MC #103057 — Bilko demo API hang recurrence validation (3f56ab5)

Deployment

  • PR: https://github.com/johnatbasicas/bilko/pull/267
  • Merge commit: 3f56ab5198fd37b43cbbf8a917d7ce4236d42104
  • Stage Cloud Build: 7b413a82-256a-4cfc-8917-b0b06376d850 = SUCCESS
  • Stage API image promoted to demo: europe-north1-docker.pkg.dev/tribal-sign-487920-k0/bilko/api:stage-3f56ab5@sha256:5ca9a347c56375757fd563980034307f2d1d87327d1958b4fbd593c4b34741c6
  • Demo revision: bilko-api-demo-mc103057-3f56ab5
  • Demo traffic: 100% to bilko-api-demo-mc103057-3f56ab5

Changes

  • Ktor Netty groups configured: connectionGroupSize=2, workerGroupSize=4, callGroupSize=32.
  • Demo Cloud Run deploy config adjusted to concurrency=1, min-instances=1, max-instances=5, cpu-throttling=false.

Validation evidence

  • Pre-deploy recurrence evidence: /tmp/alai/d7bced9a/evidence-bilko-demo-flaky/health-probe-resume-20260606.json (10/20 pass, 10/20 abort/timeouts).
  • P2P pre-verifier PASS: mesh-thr-969f5997-357c-49a1-8f51-00de356f781a; evidence /tmp/alai/company-mesh-auto-responder/2026-06-06T17-38-47-783Z-mesh-msg-65457e77-674c-4e86-854f-0a9165a7c829.json.
  • Local validation: cd /tmp/bilko-wt-hang/apps/api && gradle test --tests no.alai.bilko.auth.JwtServiceTest => BUILD SUCCESSFUL.
  • GitHub Actions CI: run 27069304656 => SUCCESS.
  • Demo no-traffic smoke: /tmp/alai/d7bced9a/evidence-bilko-demo-flaky/health-probe-smoke-3f56ab5-20260606T195531Z.json => 20/20 pass.
  • Post-promote custom-domain probe: /tmp/alai/d7bced9a/evidence-bilko-demo-flaky/health-probe-post-promote-custom-20260606T195559Z.json => 40/40 pass.
  • Sustained watcher: /tmp/alai/d7bced9a/evidence-bilko-demo-flaky/sustained-health-watch-3f56ab5-20260606T195637Z.json => 149/150 pass over ~76 minutes.
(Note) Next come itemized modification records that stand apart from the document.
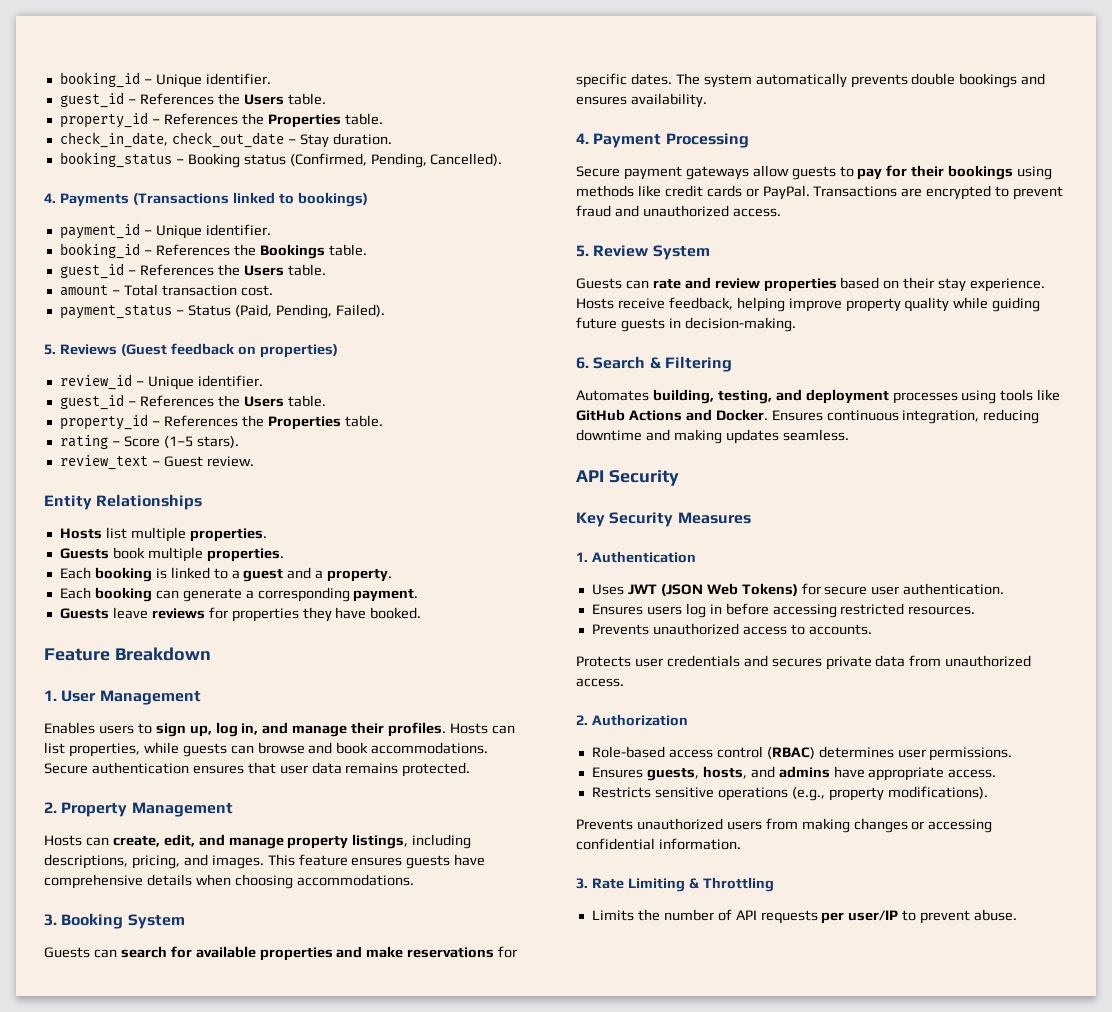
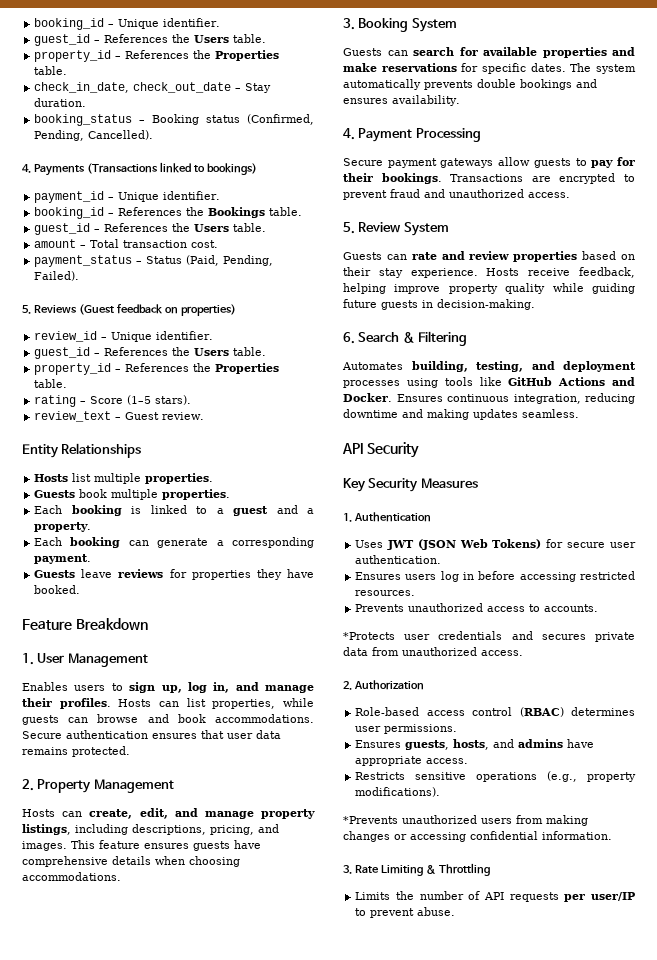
- Secure payment gateways allow guests to pay for their bookings using methods like credit cards or PayPal.
+ Secure payment gateways allow guests to pay for their bookings.
- Protects user credentials and secures private data from unauthorized access.
+ *Protects user credentials and secures private data from unauthorized access.
- Prevents unauthorized users from making changes or accessing confidential information.
+ *Prevents unauthorized users from making changes or accessing confidential information.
One client-side AbortError at 2026-06-06T21:00:27Z; Cloud Run logs for the same revision/window showed no non-200 and no >1s latency entries.
  • Cloud Run log check: /tmp/alai/d7bced9a/evidence-bilko-demo-flaky/cloudrun-logs-sustained-window-3f56ab5-20260606T211402Z.json => HTTP status counts 98 x 200, slow_or_non200=0.
  • Final custom-domain probe after recurrence window: /tmp/alai/d7bced9a/evidence-bilko-demo-flaky/health-probe-final-custom-3f56ab5-20260606T211421Z.json => 30/30 pass.
  • Final direct Cloud Run probe after recurrence window: /tmp/alai/d7bced9a/evidence-bilko-demo-flaky/health-probe-final-direct-3f56ab5-20260606T211430Z.json => 30/30 pass.
  • Final Cloud Run log check: /tmp/alai/d7bced9a/evidence-bilko-demo-flaky/cloudrun-logs-final-window-3f56ab5-20260606T211451Z.json => HTTP status counts 98 x 200, slow_or_non200=0.

Verdict

READY FOR VALIDATOR REVIEW. The previous ~50% recurring /health hang/504 pattern was not observed after deploy. There was one client-side abort in the 76-minute watcher, but Cloud Run did not record a matching 504/non-200 or slow request for the new revision, and final custom + direct probes were clean (60/60).

Follow-up

MC #103060 remains the durable architectural fix: migrate blocking Exposed transaction {} usage to newSuspendedTransaction(Dispatchers.IO) or a bounded DB dispatcher.